Exercise description:
Your answer consists of the lines in the data that contain "characterized". Copy each of them.

Exercise data:
# # # # # # #

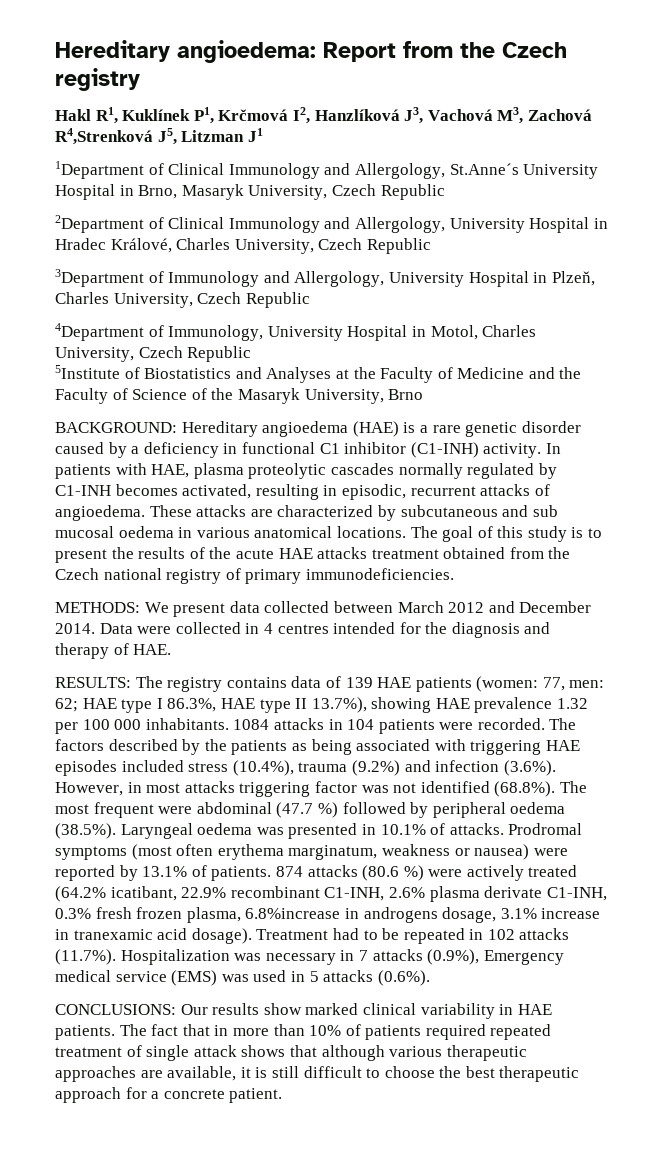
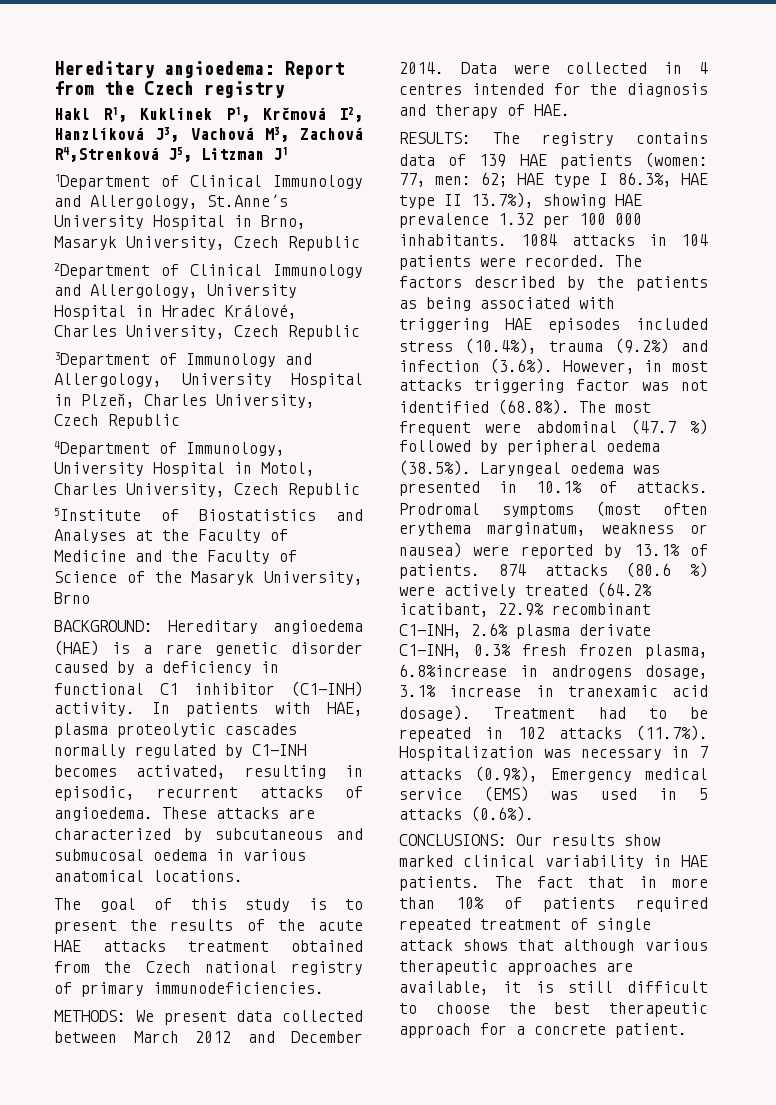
- These attacks are characterized by subcutaneous and sub mucosal oedema in various anatomical locations. The goal of this study is to present the results of the acute HAE attacks treatment obtained from the Czech national registry of primary immunodeficiencies.
+ These attacks are characterized by subcutaneous and submucosal oedema in various anatomical locations.
+ The goal of this study is to present the results of the acute HAE attacks treatment obtained from the Czech national registry of primary immunodeficiencies.

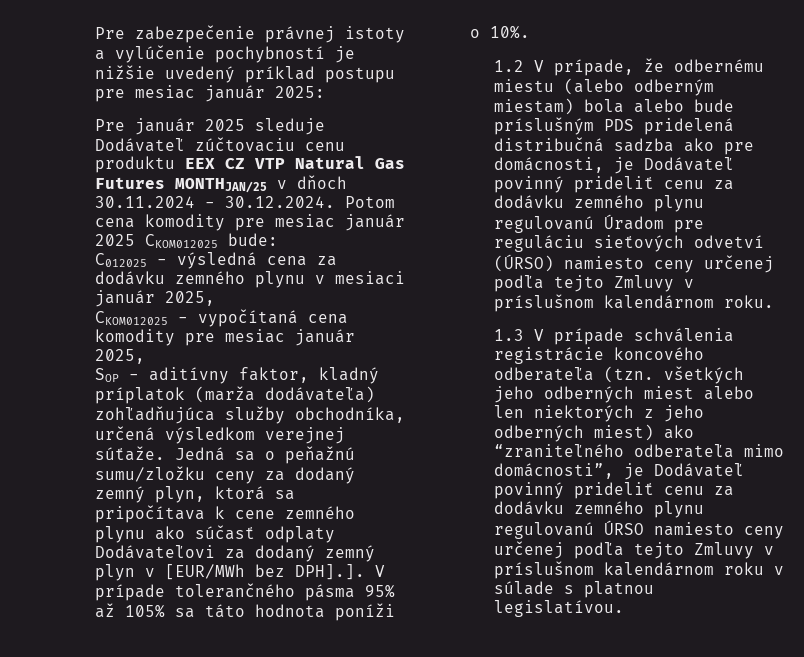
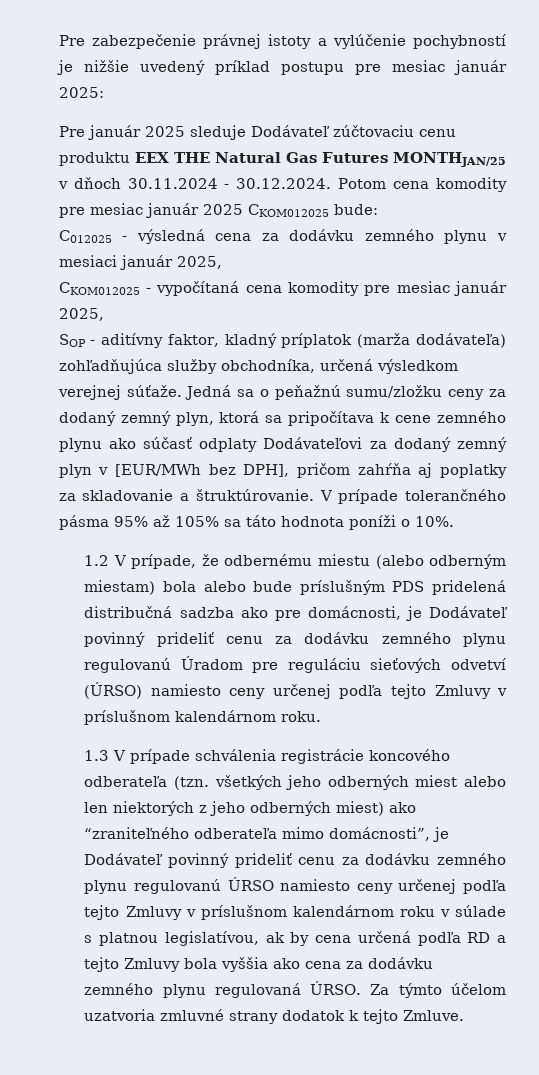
- Pre január 2025 sleduje Dodávateľ zúčtovaciu cenu produktu EEX CZ VTP Natural Gas Futures MONTHJAN/25 v dňoch 30.11.2024 - 30.12.2024. Potom cena komodity pre mesiac január 2025 CKOM012025 bude:
+ Pre január 2025 sleduje Dodávateľ zúčtovaciu cenu produktu EEX THE Natural Gas Futures MONTHJAN/25 v dňoch 30.11.2024 - 30.12.2024. Potom cena komodity pre mesiac január 2025 CKOM012025 bude:
- Jedná sa o peňažnú sumu/zložku ceny za dodaný zemný plyn, ktorá sa pripočítava k cene zemného plynu ako súčasť odplaty Dodávateľovi za dodaný zemný plyn v [EUR/MWh bez DPH].]. V prípade tolerančného pásma 95% až 105% sa táto hodnota poníži o 10%.
+ Jedná sa o peňažnú sumu/zložku ceny za dodaný zemný plyn, ktorá sa pripočítava k cene zemného plynu ako súčasť odplaty Dodávateľovi za dodaný zemný plyn v [EUR/MWh bez DPH], pričom zahŕňa aj poplatky za skladovanie a štruktúrovanie. V prípade tolerančného pásma 95% až 105% sa táto hodnota poníži o 10%.
- 1.3 V prípade schválenia registrácie koncového odberateľa (tzn. všetkých jeho odberných miest alebo len niektorých z jeho odberných miest) ako “zraniteľného odberateľa mimo domácnosti”, je Dodávateľ povinný prideliť cenu za dodávku zemného plynu regulovanú ÚRSO namiesto ceny určenej podľa tejto Zmluvy v príslušnom kalendárnom roku v súlade s platnou legislatívou.
+ 1.3 V prípade schválenia registrácie koncového odberateľa (tzn. všetkých jeho odberných miest alebo len niektorých z jeho odberných miest) ako “zraniteľného odberateľa mimo domácnosti”, je Dodávateľ povinný prideliť cenu za dodávku zemného plynu regulovanú ÚRSO namiesto ceny určenej podľa tejto Zmluvy v príslušnom kalendárnom roku v súlade s platnou legislatívou, ak by cena určená podľa RD a tejto Zmluvy bola vyššia ako cena za dodávku zemného plynu regulovaná ÚRSO. Za týmto účelom uzatvoria zmluvné strany dodatok k tejto Zmluve.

# # # # # # #

Solution below:
- These attacks are characterized by subcutaneous and sub mucosal oedema in various anatomical locations. The goal of this study is to present the results of the acute HAE attacks treatment obtained from the Czech national registry of primary immunodeficiencies.
+ These attacks are characterized by subcutaneous and submucosal oedema in various anatomical locations.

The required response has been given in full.